I found myself in total empathy with the parents of the slain college students at Virgina Tech. Having lost a child of my own a year ago, I understand intimately the pain which they now must bear.
As the news moved on to the war in Iraq, so did my thoughts. Without taking a thing from the sympathy for the Blacksburg parents, I realized that these young people who are dying in Iraq are contemporaries of the college kids. Who grieves for them?
Those who fell in service to our country are hidden from our sight and rarely mentioned by name unless they qualify as "heroes". They fly home under cover of night and then are treated as baggage on commercial flights until they are taken to their home town. Their family, friends, and neighbors turn out for their funeral with none taking notice.
The funeral over, the families go home to deal with their own desolation as they reflect on the life that was lost and the hopes and dreams that will never come to fruition. They will forever wonder why.

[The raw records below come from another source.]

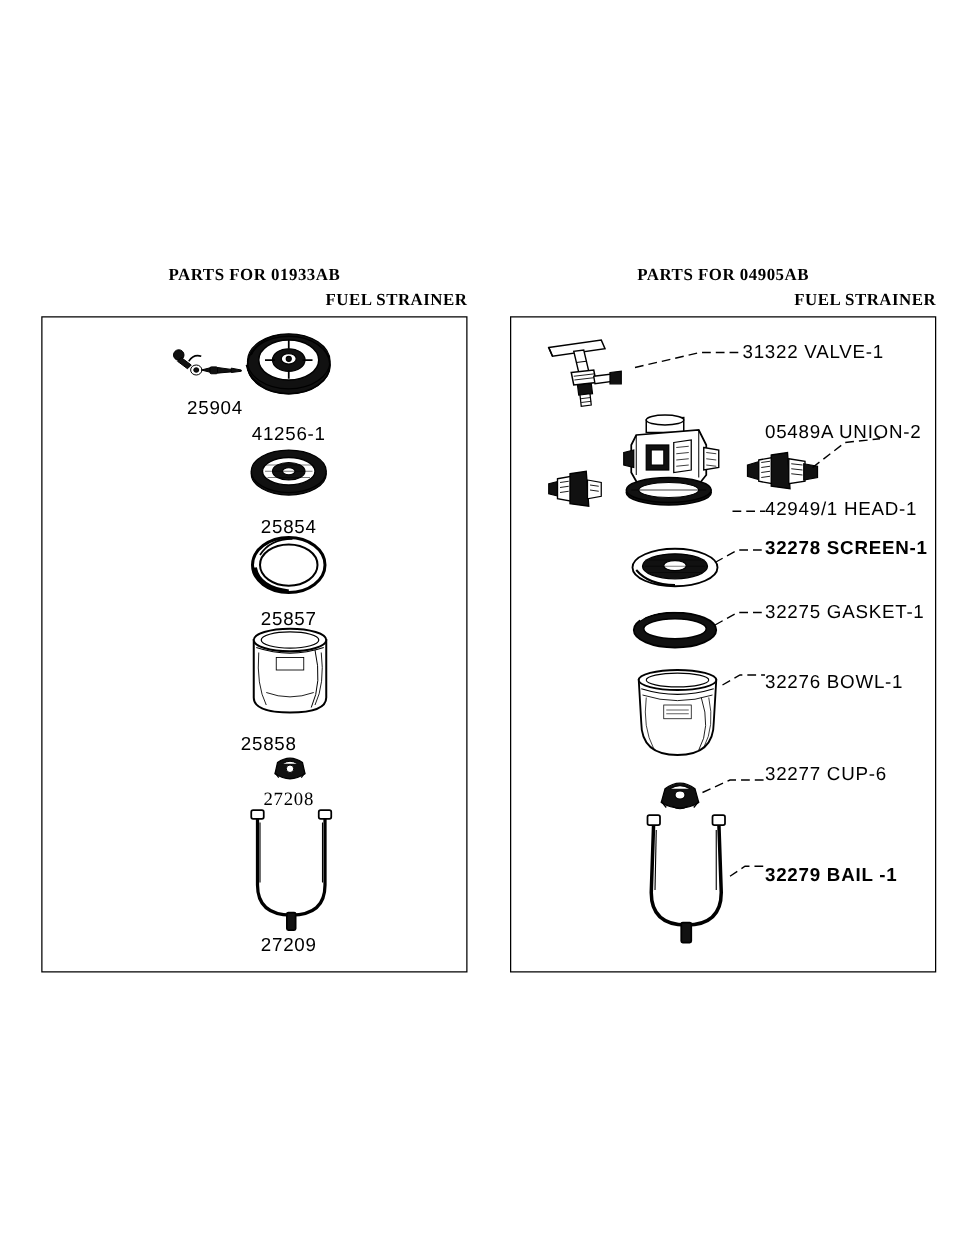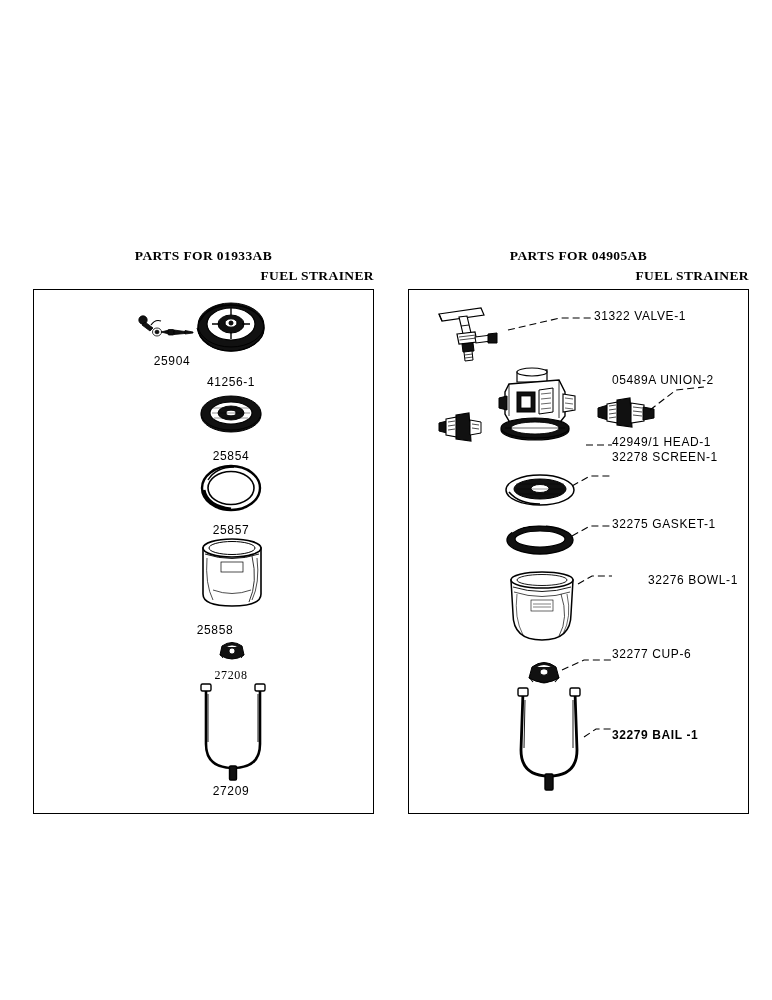--- a/index.html
+++ b/index.html
@@ -18,7 +18,6 @@
   .page {
     position: absolute;
     inset: 0;
-    margin-top: 36px;
   }
 
   

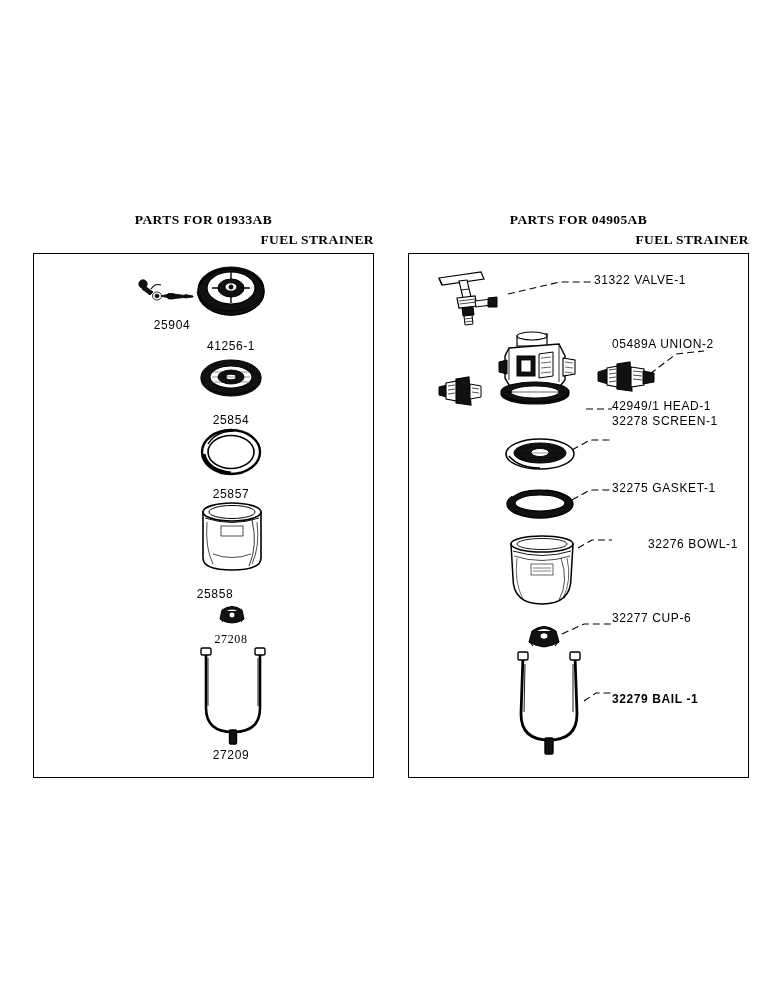--- a/index.html
+++ b/index.html
@@ -51,7 +51,7 @@
   .part-label {
     position: absolute;
     font-family: "Liberation Sans", sans-serif;
-    font-size: 12px;
+    font-size: 15px;
     letter-spacing: 0.6px;
     white-space: nowrap;
     font-weight: 500;

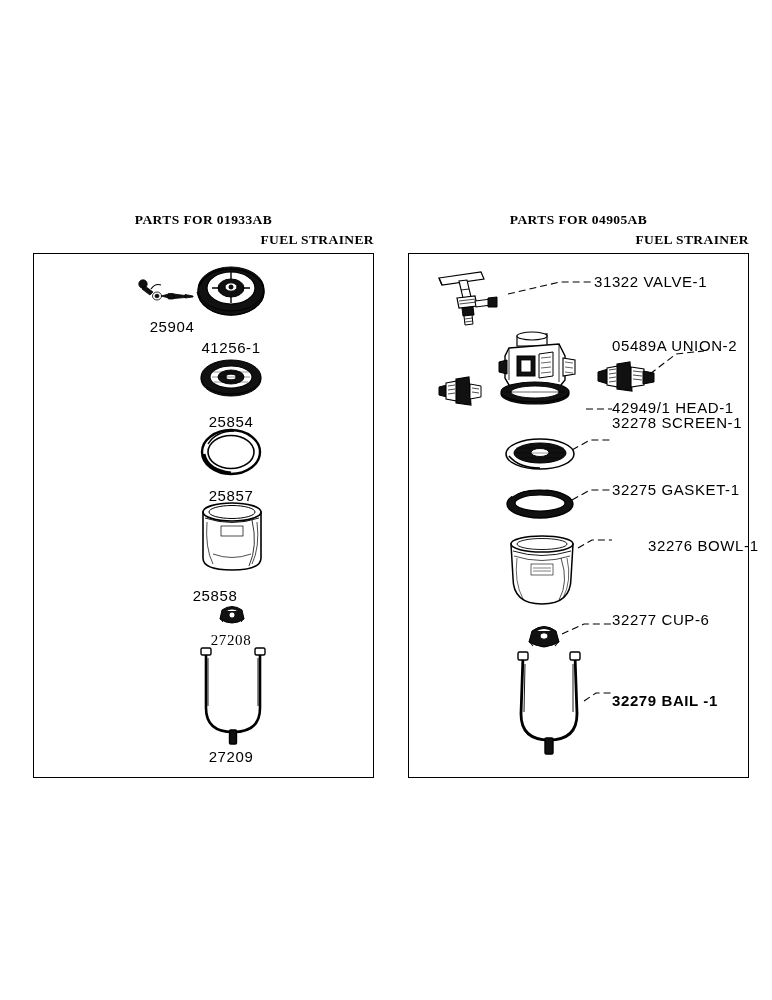--- a/index.html
+++ b/index.html
@@ -299,7 +299,7 @@
       <path d="M0 12 L18 2 L40 2" fill="none" stroke="#000" stroke-width="1.1" stroke-dasharray="7 4"></path>
     </svg>
   </div>
-  <div class="part-label" style="left:612px; top:414px;">32278  SCREEN-1</div>
+  <div class="part-label" style="left:612px; top:430px;font-weight:bold;">32278  SCREEN-1</div>
 
   <div class="figure" style="left:504px; top:487px; width:72px; height:34px;">
     <svg width="72" height="34" viewBox="0 0 72 34">

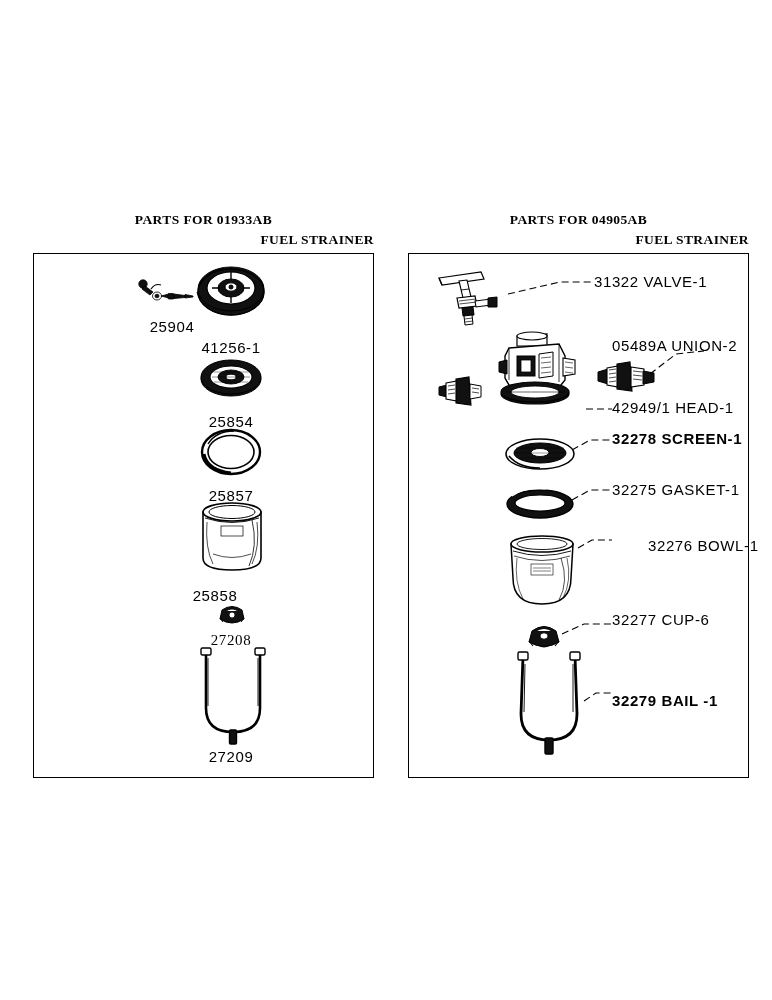--- a/index.html
+++ b/index.html
@@ -338,7 +338,7 @@
       <path d="M0 10 L14 2 L34 2" fill="none" stroke="#000" stroke-width="1.1" stroke-dasharray="7 4"></path>
     </svg>
   </div>
-  <div class="part-label" style="left:648px; top:537px;text-align:center;">32276  BOWL-1</div>
+  <div class="part-label" style="left:612px; top:537px;text-align:center;">32276  BOWL-1</div>
 
   <div class="figure" style="left:524px; top:621px; width:40px; height:32px;">
     <svg width="40" height="32" viewBox="0 0 40 32">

Now, with the "all-volunteer army", the fear and grief fall upon young wives and small children in most cases as the fighting is done by a few who are having their service extended until it must seem to them that the only way home is "in a box". When they are killed, they are little more than numbers on a tote board and little grief is known outside their intimate circle. Their survivors will not have the comfort that is brought about by televised funeral services, on-camera interviews, and the knowledge that the whole nation is sharing their grief.